(Screenshot and code edit data)
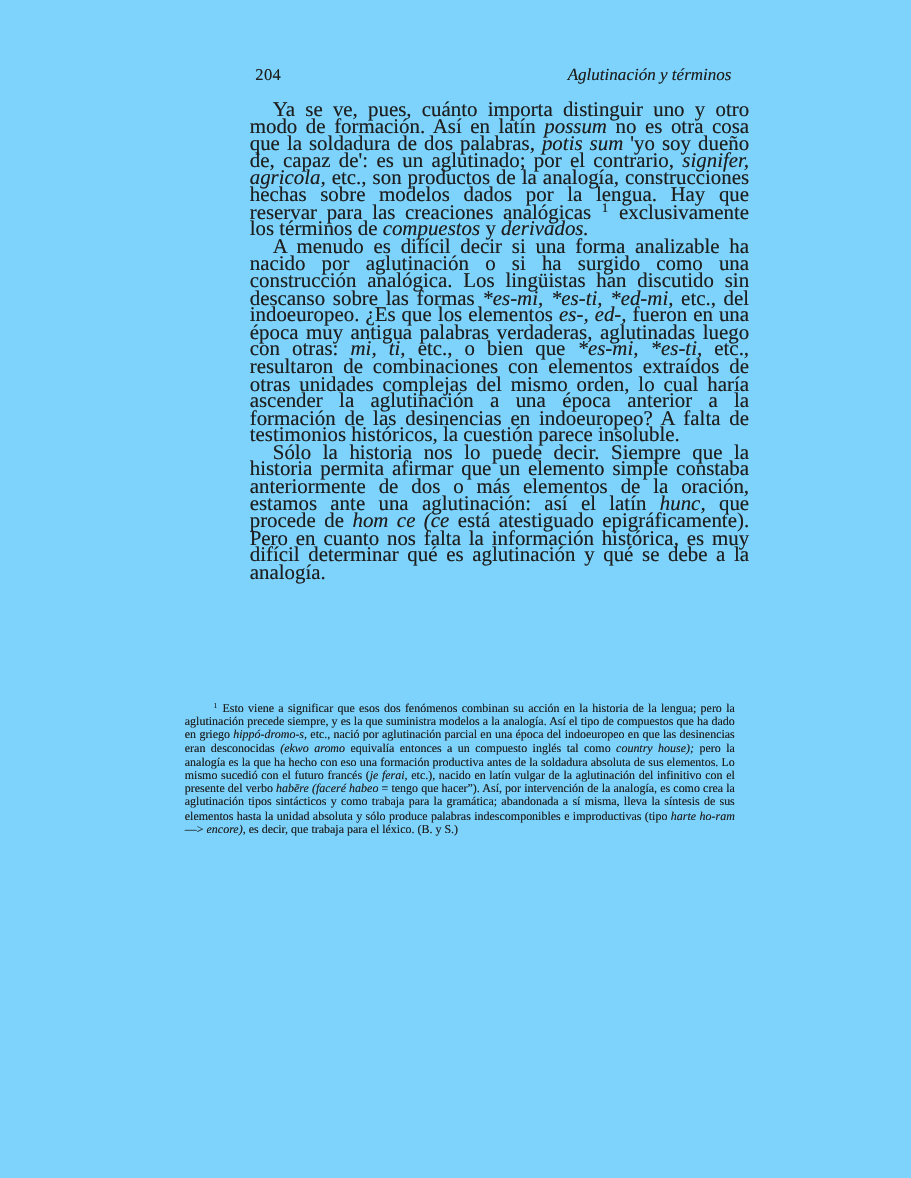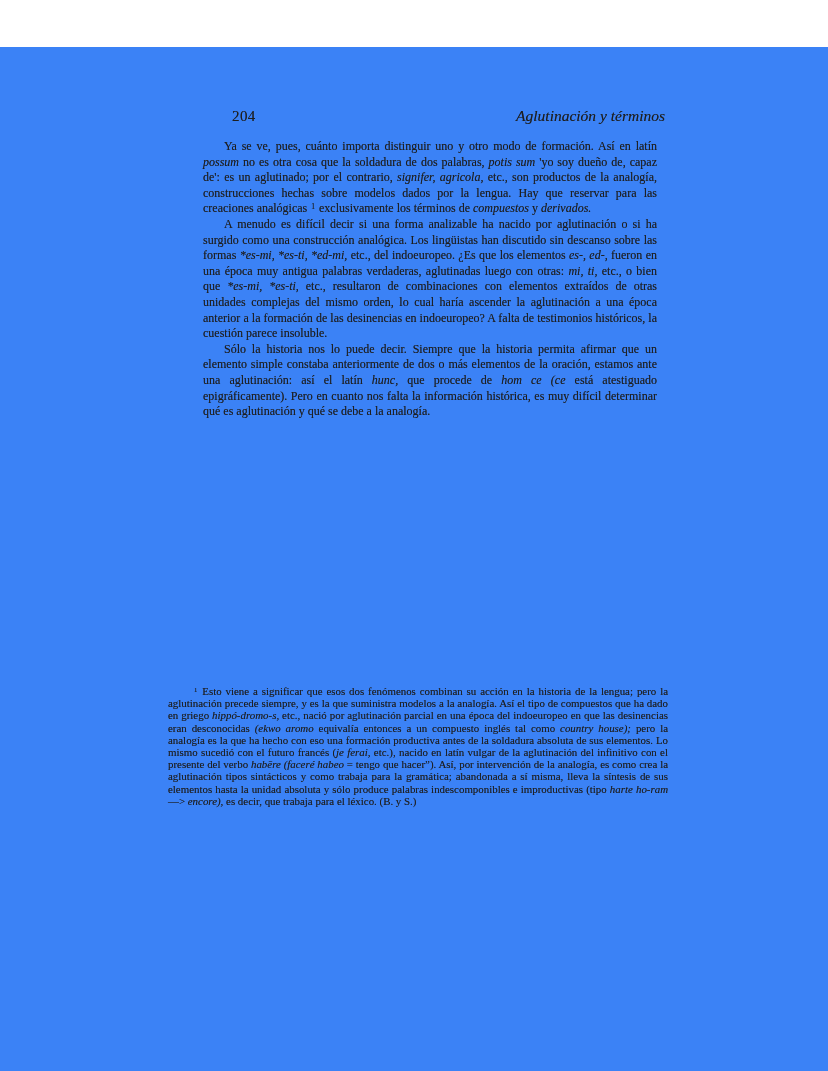--- a/index.html
+++ b/index.html
@@ -11,22 +11,21 @@
     height: 1071px;
     background: #ffffff;
     position: relative;
     font-family: "Liberation Serif", serif;
     color: #1e1e1e;
     overflow: hidden;
   }
   .page {
     position: absolute;
     inset: 0;
-    background: #3b82f6;
-    margin-top: 47px;
+    background: #7dd3fc;
   }
   .scan-text {
     text-shadow: 0 0 0.45px rgba(30,30,30,0.55);
   }
   .header {
     position: absolute;
     top: 60px;
     left: 211px;
     width: 454px;
     display: flex;
@@ -38,23 +37,23 @@
     padding-left: 21px;
     letter-spacing: 0.4px;
   }
   .running-title {
     font-style: italic;
     font-size: 15.5px;
   }
   .body-text {
     position: absolute;
     top: 92px;
-    left: 203px;
+    left: 227px;
     width: 454px;
-    font-size: 12px;
+    font-size: 19px;
     line-height: 15.6px;
     text-align: justify;
   }
   .body-text p {
     margin: 0;
     text-indent: 21px;
   }
   .it {
     font-style: italic;
   }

- [Work request] Return all lines from the data above with "background" in them.

- [Result below]
     background: #ffffff;
-    background: #3b82f6;
+    background: #7dd3fc;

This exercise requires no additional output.